Work order:
A faithful copy of all the entries is required, with no pictures in it.

Records:
══════

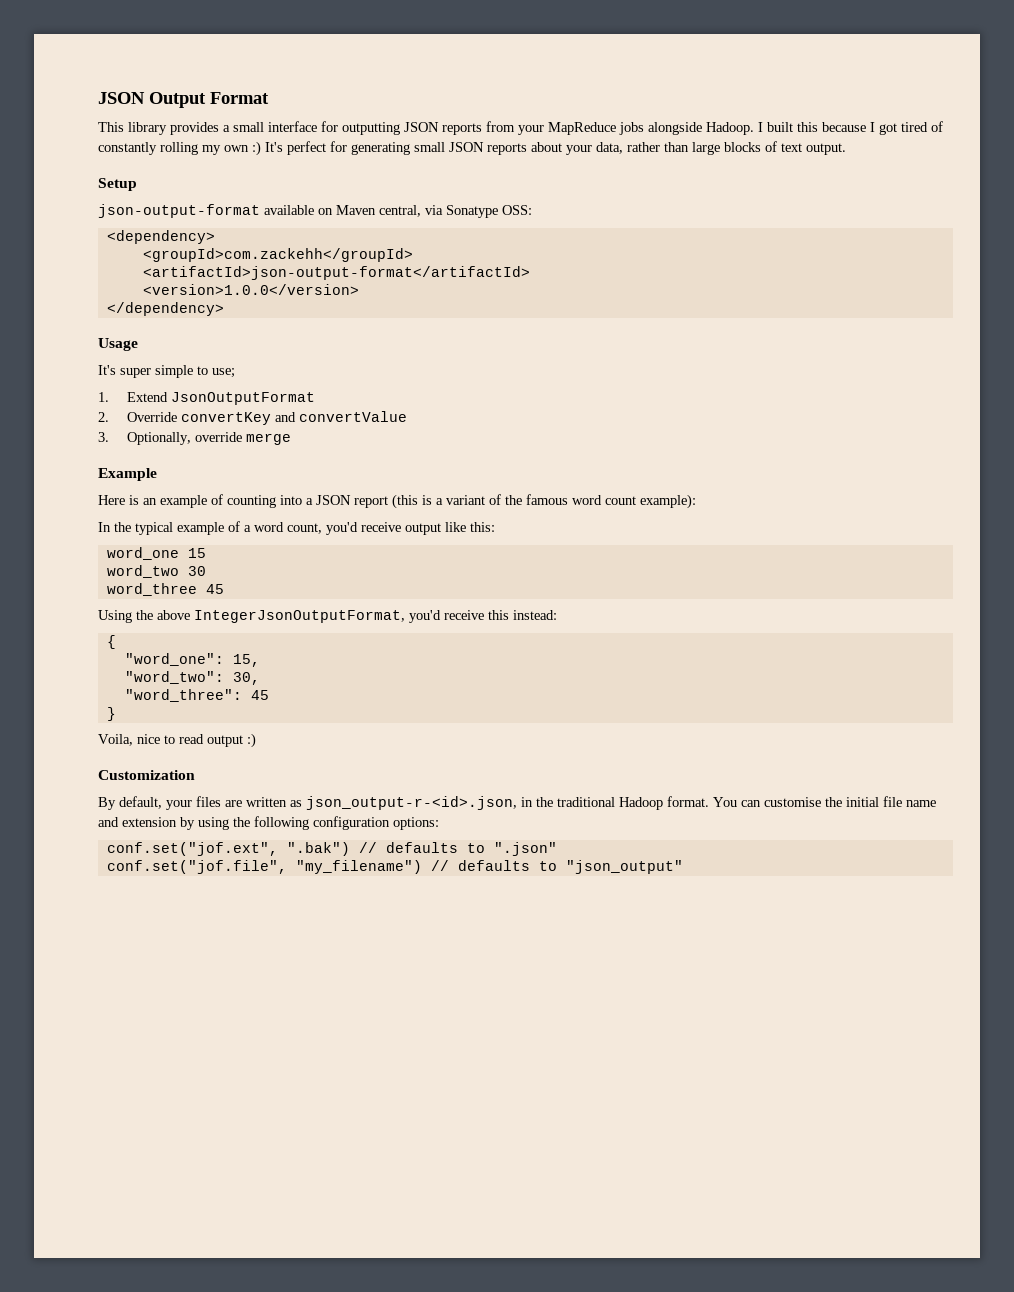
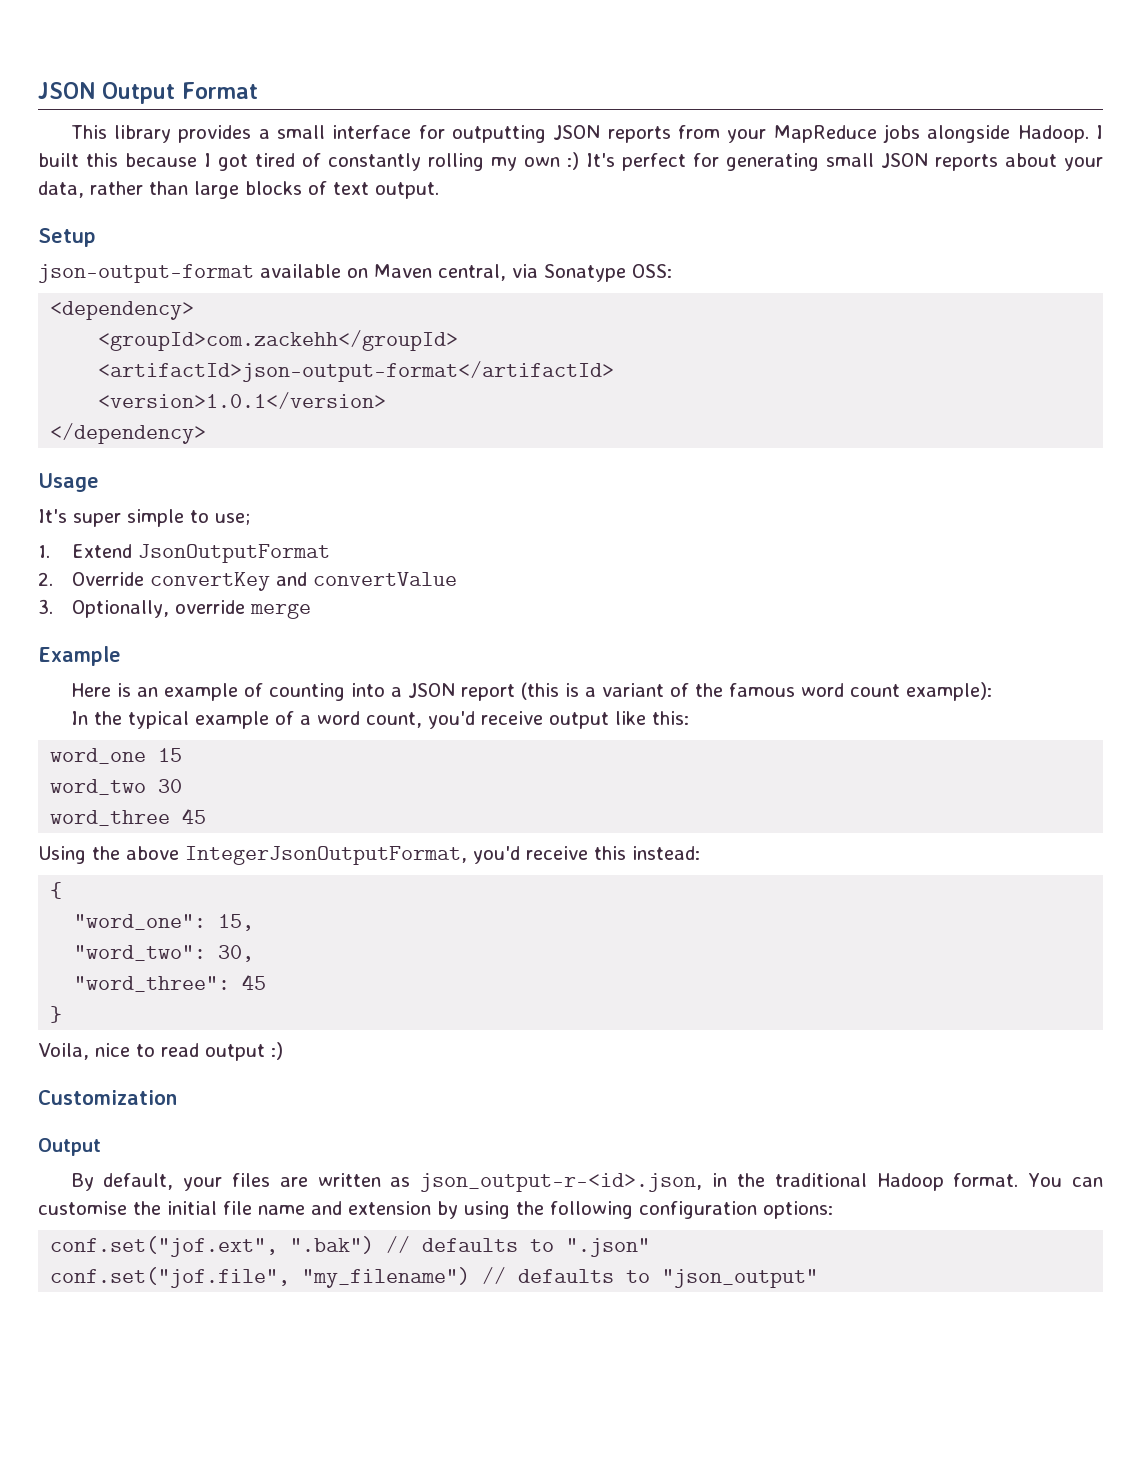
[142,284,359,295] <version>1.0.0</version> -> [98,392,387,409] <version>1.0.1</version>
(195, 775) none -> [38,1138,101,1156] // Output

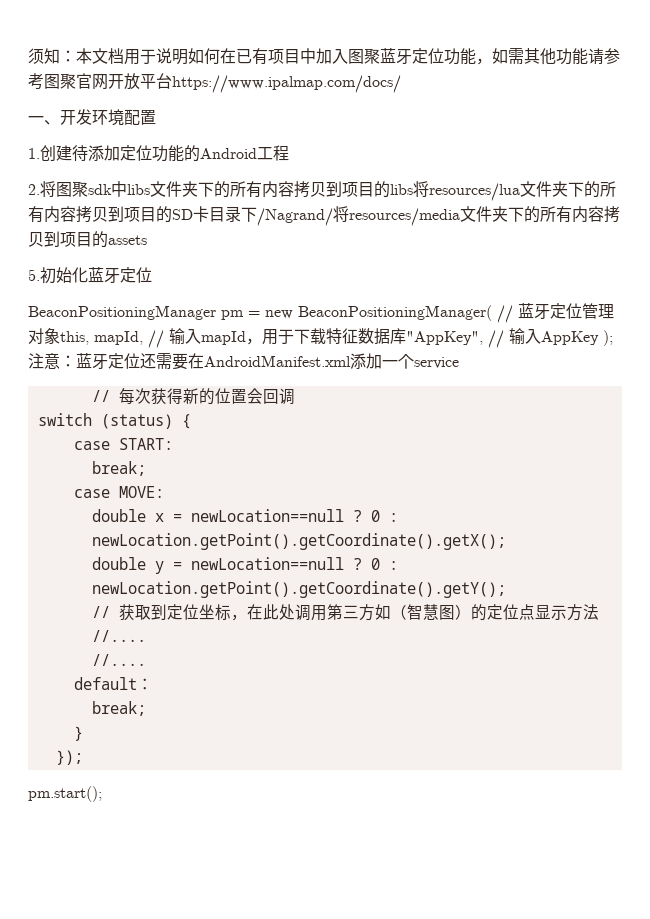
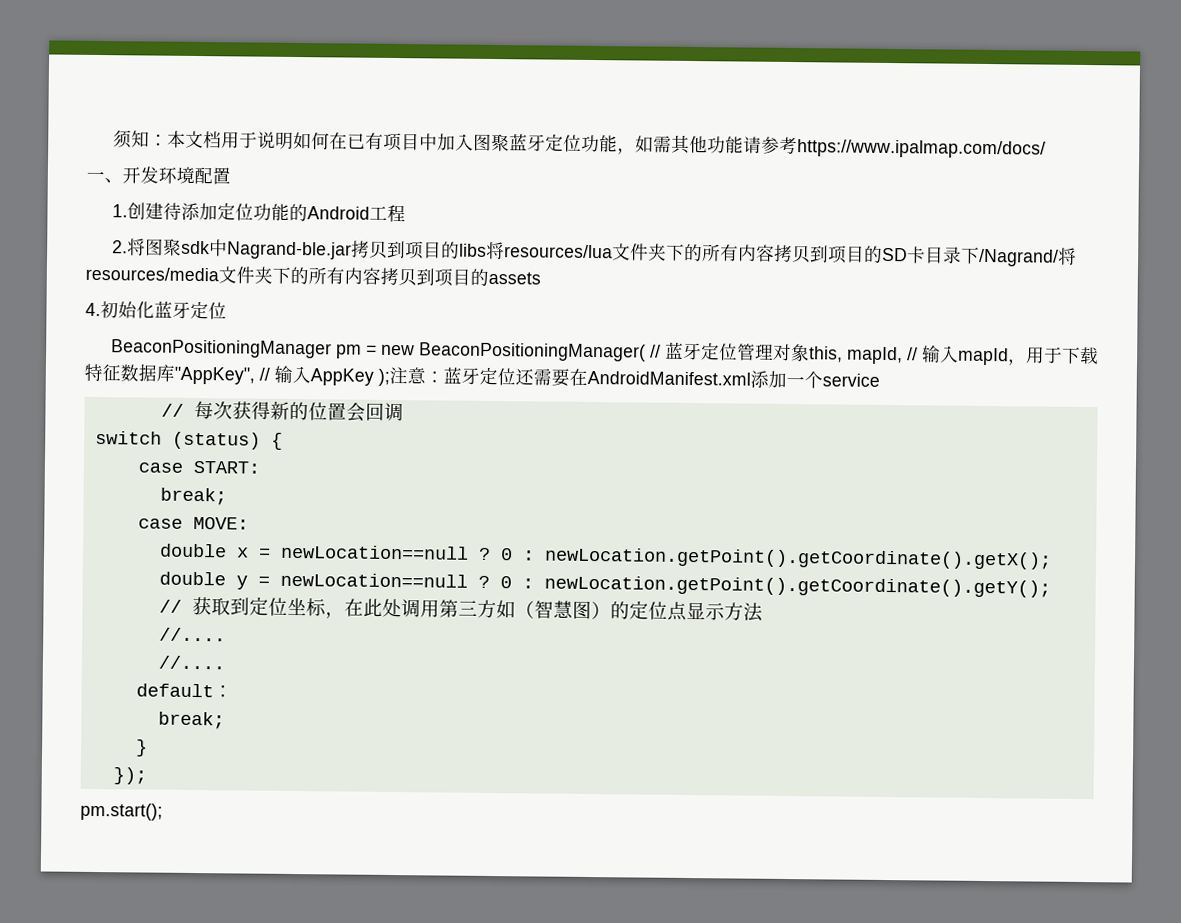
[44,73,172,90] 图聚官网开放平台 -> (798, 145) none
[127,181,294,198] libs文件夹下的所有内容 -> [226,241,352,260] Nagrand-ble.jar
[28,269,40,281] 5. -> [85,302,101,317] 4.

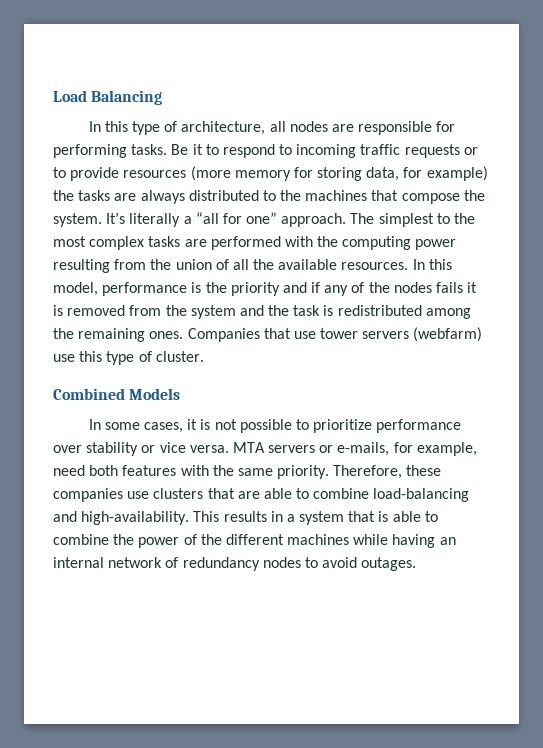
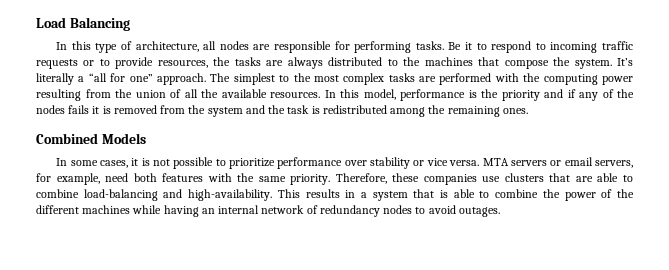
[123,166,488,181] resources (more memory for storing data, for example) -> [157,60,208,68] resources,
[187,327,483,342] [53,351,204,365] Companies that use tower servers (webfarm) use this type of cluster. -> (528, 111) none
[337,442,390,456] e-mails, -> [564,157,634,168] email servers,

══════

Exercise answer:
[142,284,359,295] <version>1.0.0</version> -> [98,392,387,409] <version>1.0.1</version>
(195, 775) none -> [38,1138,101,1156] // Output

[44,73,172,90] 图聚官网开放平台 -> (798, 145) none
[127,181,294,198] libs文件夹下的所有内容 -> [226,241,352,260] Nagrand-ble.jar
[28,269,40,281] 5. -> [85,302,101,317] 4.

[123,166,488,181] resources (more memory for storing data, for example) -> [157,60,208,68] resources,
[187,327,483,342] [53,351,204,365] Companies that use tower servers (webfarm) use this type of cluster. -> (528, 111) none
[337,442,390,456] e-mails, -> [564,157,634,168] email servers,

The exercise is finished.